Kau hamburkan kata tepat di mukaku; Pagi sudah bertambal-tambalan, masih kau tambah dengan sobekan baru. Kau memang perencana ulung dalam menimbulkan kerusuhan. Pagi yang tenang, kau sundut dengan hati jalang. Pagi masih setengah terpejam, sudah kau tusuk dengan mata nyalang.
Lihat! Pagi makin berlubang-lubang!
Kau melanjutkan segenap kutukan; rumput-rumput yang dimahkotai embun itu, laksana kain tenun yang dilapisi mutiara. Tapi kau hanya menganggapnya sebagai air liur yang menetes dari sudut mulut Hyena. Daun cemara saling memilin dengan lengan kabut yang tak terlihat, seperti sebuah pelukan antara kekasih yang memutuskan untuk menautkan kehendak. Tapi kau cuma mengira itu sebagai airmata yang sedang merebak.

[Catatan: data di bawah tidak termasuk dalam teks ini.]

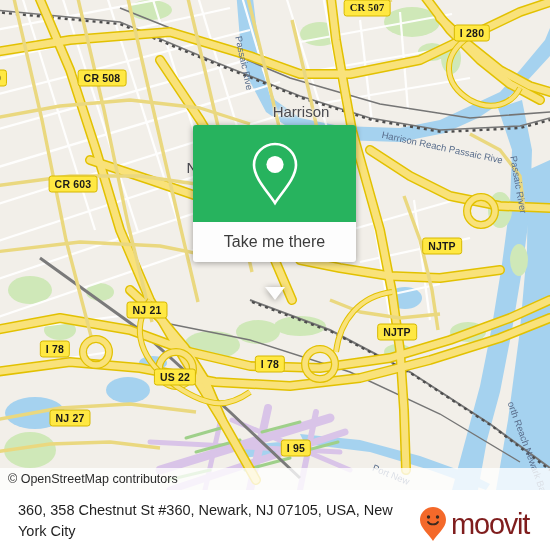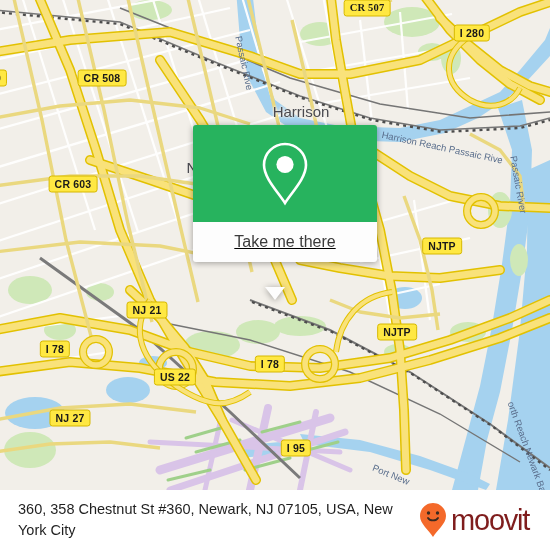"Take me there" .popup { text-decoration: underline -> none; width: 184px -> 163px }
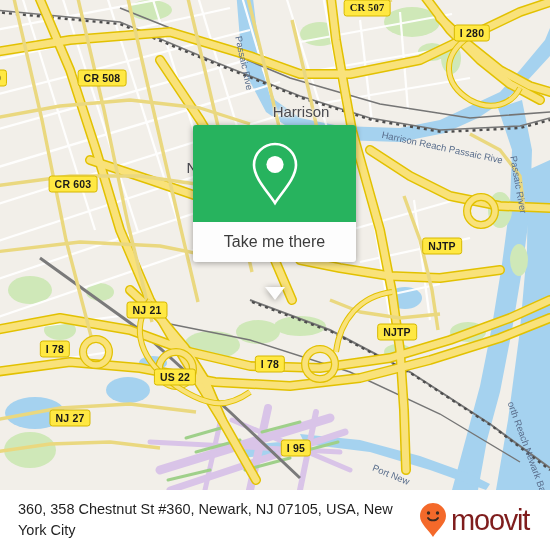"© OpenStreetMap contributors" div.attrib { html: none -> <div> <span>© OpenStreetMap contributors</span> </div> }
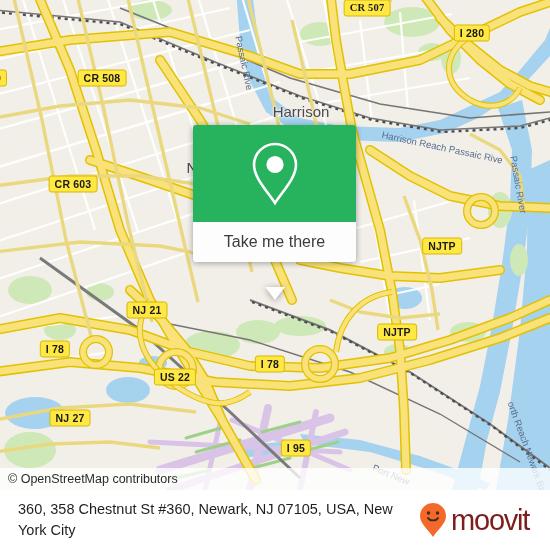"360, 358 Chestnut St #360," .footer { align-items: center -> flex-end; padding: 0 10px 0 18px -> 0 10px 8px 18px }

Lihat! Pagi nampak begitu rusak!
Tidak berhenti sampai di situ. Kau lemparkan seringai cantik dari rumpun bambu yang sedang bergelut dengan kelembutan angin yang berlalu. Suara yang ditimbulkan seindah Gending Asmaradana. Gending agung yang hanya keluar ketika putri raja sedang jatuh cinta. Kau bilang; ini adalah persembahan terbaik dari pagi. Tapi kau hanya menatap gagap dan mendengar dengan telinga pengar. Alangkah barbar!
Aku lantas menunduk. Merasakan segenap diri merunduk. Kemudian membisikkan rutuk; jika aku perusak pagi, sesatkan aku dalam labirin sunyi. Aku berjanji, tak akan keluar dari sana walaupun kau iming-imingi kesempurnaan mimpi.